[Extracted data entries]
= = =

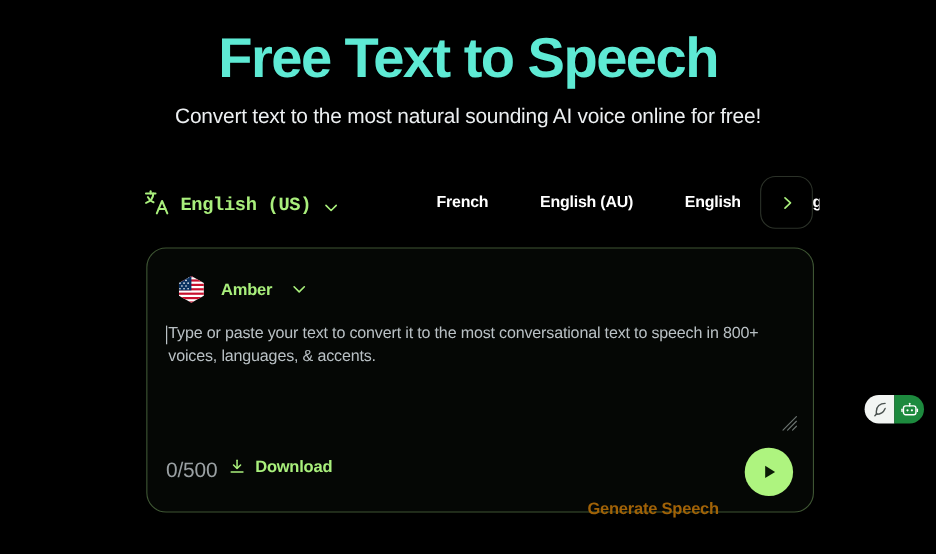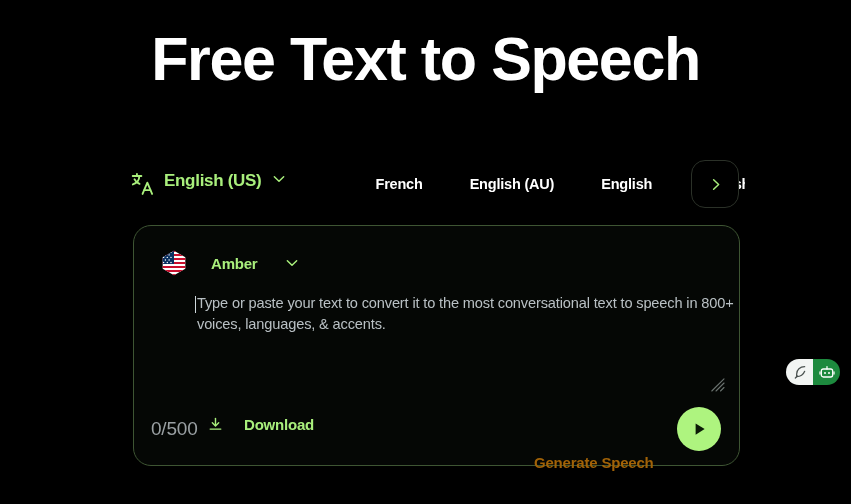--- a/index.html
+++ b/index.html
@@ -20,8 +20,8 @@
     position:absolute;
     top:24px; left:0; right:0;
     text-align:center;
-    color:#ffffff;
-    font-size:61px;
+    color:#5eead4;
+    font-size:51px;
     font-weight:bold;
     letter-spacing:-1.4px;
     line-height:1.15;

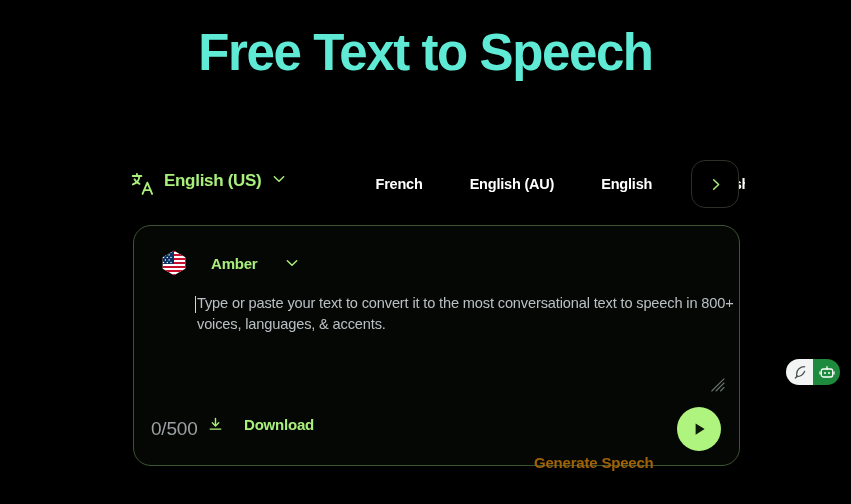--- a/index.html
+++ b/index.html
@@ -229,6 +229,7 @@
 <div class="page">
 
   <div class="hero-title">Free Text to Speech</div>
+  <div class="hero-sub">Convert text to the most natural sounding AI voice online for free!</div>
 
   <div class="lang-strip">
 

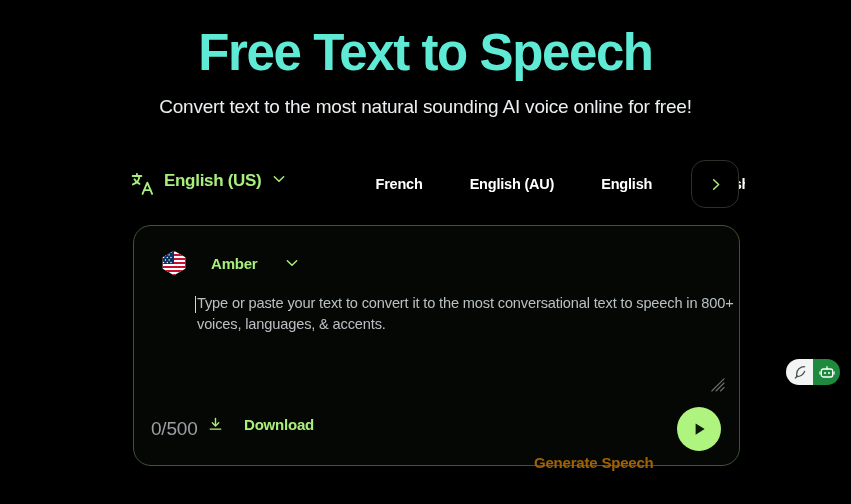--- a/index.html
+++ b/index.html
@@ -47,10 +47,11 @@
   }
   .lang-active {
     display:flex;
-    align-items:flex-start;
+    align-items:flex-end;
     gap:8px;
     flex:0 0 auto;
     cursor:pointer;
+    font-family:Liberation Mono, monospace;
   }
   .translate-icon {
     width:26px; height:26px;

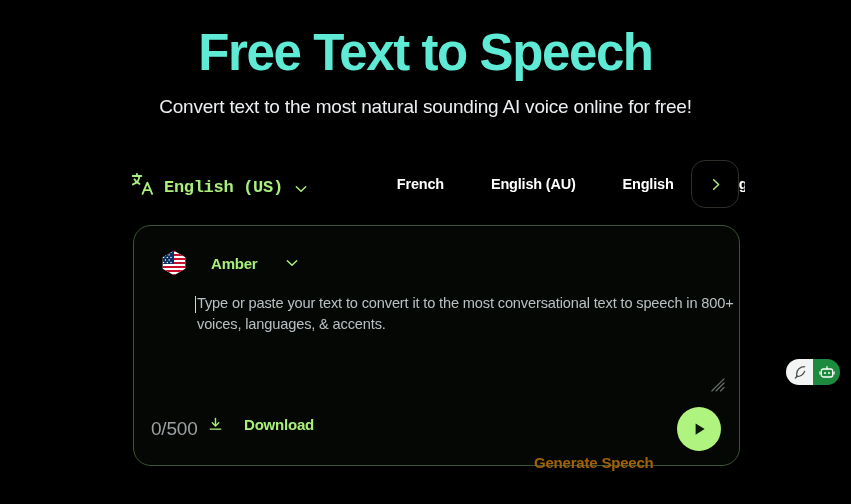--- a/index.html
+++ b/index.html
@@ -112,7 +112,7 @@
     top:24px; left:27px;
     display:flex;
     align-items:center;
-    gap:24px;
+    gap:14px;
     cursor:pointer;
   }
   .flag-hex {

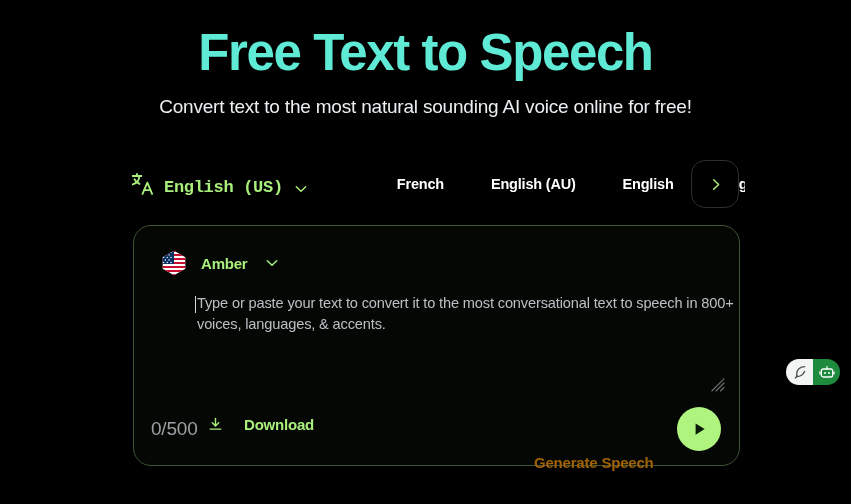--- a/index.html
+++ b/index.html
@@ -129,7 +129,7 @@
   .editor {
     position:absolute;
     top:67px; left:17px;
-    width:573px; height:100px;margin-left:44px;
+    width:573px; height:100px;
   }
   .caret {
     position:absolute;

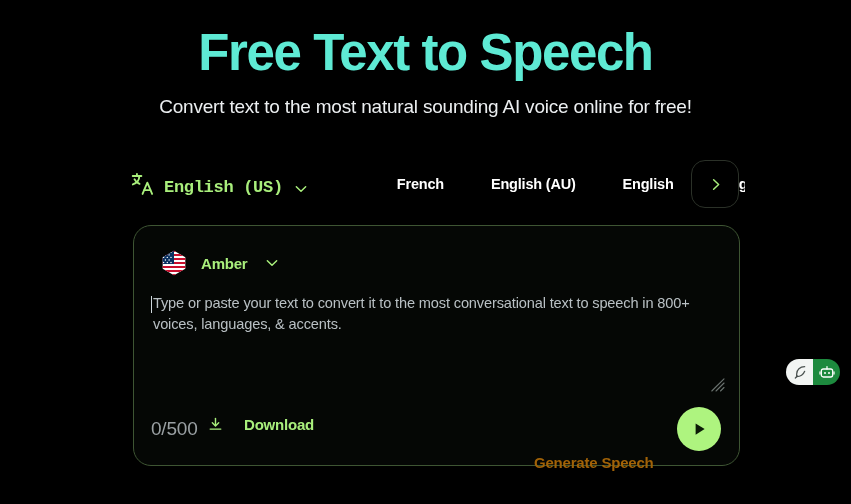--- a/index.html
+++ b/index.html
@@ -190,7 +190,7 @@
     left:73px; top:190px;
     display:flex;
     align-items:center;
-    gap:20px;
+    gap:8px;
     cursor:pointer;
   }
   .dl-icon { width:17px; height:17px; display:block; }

= = =

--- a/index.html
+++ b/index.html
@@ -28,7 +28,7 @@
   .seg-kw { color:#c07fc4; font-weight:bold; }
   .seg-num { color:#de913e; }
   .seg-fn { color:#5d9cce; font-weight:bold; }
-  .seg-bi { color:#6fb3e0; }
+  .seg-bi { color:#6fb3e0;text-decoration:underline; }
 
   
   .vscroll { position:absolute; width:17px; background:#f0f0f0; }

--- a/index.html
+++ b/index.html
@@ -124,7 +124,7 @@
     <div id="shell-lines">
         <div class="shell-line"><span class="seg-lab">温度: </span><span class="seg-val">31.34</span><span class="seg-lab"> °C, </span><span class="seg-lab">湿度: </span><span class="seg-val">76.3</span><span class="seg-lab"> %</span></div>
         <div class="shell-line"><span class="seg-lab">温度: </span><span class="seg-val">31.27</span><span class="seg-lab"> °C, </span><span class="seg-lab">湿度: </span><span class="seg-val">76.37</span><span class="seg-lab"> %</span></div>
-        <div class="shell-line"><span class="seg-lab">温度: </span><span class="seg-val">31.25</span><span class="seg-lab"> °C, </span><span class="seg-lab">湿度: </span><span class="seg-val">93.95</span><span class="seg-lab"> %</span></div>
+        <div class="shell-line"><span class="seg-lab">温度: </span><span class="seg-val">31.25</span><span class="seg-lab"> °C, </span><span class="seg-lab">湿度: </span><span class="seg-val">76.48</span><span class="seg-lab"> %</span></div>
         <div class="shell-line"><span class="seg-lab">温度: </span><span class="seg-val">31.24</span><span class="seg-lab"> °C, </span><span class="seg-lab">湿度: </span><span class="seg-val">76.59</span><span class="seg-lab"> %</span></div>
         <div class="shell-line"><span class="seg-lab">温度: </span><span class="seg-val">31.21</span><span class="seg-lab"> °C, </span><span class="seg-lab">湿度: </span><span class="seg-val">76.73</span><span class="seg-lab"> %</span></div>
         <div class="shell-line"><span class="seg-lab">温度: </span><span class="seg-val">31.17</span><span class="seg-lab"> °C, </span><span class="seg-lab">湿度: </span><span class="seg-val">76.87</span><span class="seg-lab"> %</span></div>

= = =

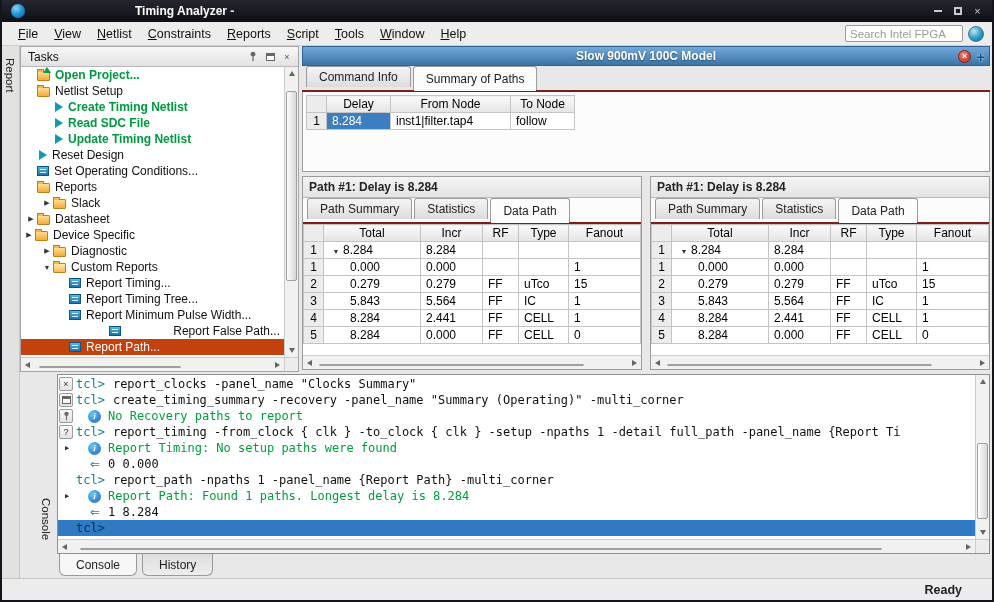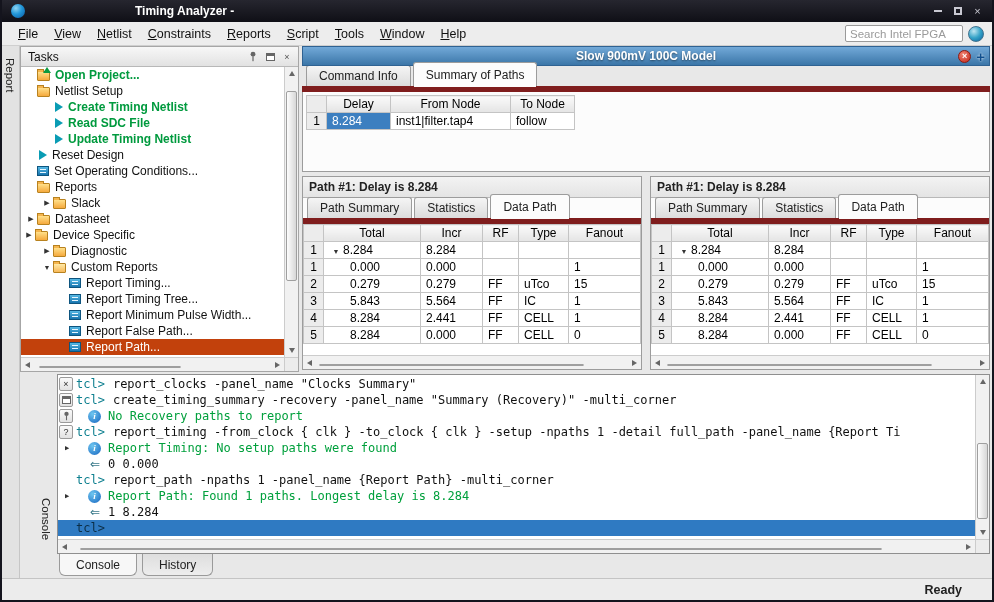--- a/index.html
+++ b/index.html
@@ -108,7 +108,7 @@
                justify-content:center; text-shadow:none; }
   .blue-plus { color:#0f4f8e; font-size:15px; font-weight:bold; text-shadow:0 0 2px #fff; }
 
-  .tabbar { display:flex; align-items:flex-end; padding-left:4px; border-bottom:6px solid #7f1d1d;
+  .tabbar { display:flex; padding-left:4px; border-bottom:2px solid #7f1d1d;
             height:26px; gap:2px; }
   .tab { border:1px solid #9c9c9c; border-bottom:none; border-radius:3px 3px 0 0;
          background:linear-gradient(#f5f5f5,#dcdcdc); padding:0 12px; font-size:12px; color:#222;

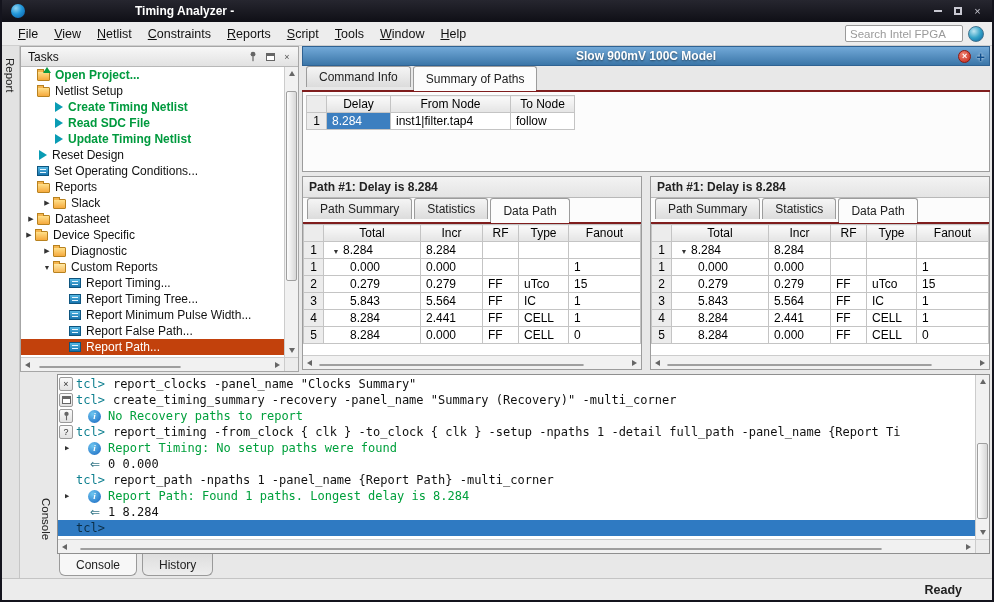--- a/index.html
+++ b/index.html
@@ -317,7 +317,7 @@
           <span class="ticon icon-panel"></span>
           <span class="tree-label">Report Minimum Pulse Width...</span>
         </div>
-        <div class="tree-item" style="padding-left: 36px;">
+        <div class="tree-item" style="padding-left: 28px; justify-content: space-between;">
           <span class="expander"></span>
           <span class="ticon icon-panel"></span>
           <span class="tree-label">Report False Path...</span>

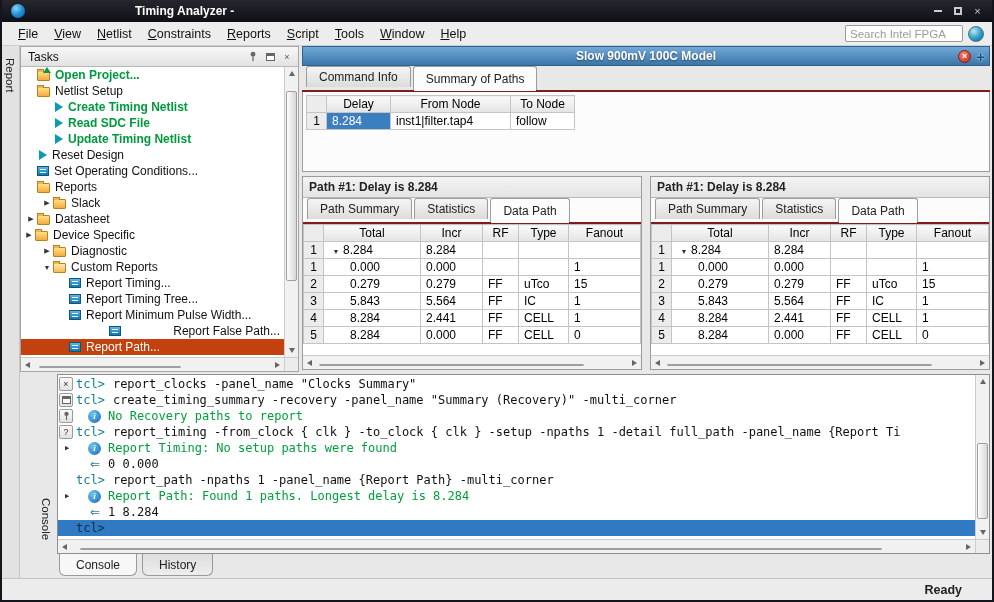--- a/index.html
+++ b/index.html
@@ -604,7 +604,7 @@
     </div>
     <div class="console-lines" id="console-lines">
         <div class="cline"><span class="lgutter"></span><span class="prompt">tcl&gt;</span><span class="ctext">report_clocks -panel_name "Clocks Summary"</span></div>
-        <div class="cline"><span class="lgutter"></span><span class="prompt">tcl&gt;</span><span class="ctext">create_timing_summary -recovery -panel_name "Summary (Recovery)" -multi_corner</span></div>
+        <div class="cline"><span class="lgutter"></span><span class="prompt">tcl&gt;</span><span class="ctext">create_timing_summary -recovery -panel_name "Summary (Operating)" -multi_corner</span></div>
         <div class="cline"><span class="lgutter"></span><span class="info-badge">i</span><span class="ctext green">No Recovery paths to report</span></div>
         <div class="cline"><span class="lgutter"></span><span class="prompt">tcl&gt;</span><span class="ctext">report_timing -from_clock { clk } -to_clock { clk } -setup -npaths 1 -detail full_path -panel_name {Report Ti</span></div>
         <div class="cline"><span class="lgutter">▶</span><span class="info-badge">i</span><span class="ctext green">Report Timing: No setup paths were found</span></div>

= = =

Task requirements
Using the entries above, copy out all lines that contain the string "bold".

Answer to this problem
     font-weight:bold;
   .seg-kw { color:#c07fc4; font-weight:bold; }
   .seg-fn { color:#5d9cce; font-weight:bold; }
   .blue-plus { color:#0f4f8e; font-size:15px; font-weight:bold; text-shadow:0 0 2px #fff; }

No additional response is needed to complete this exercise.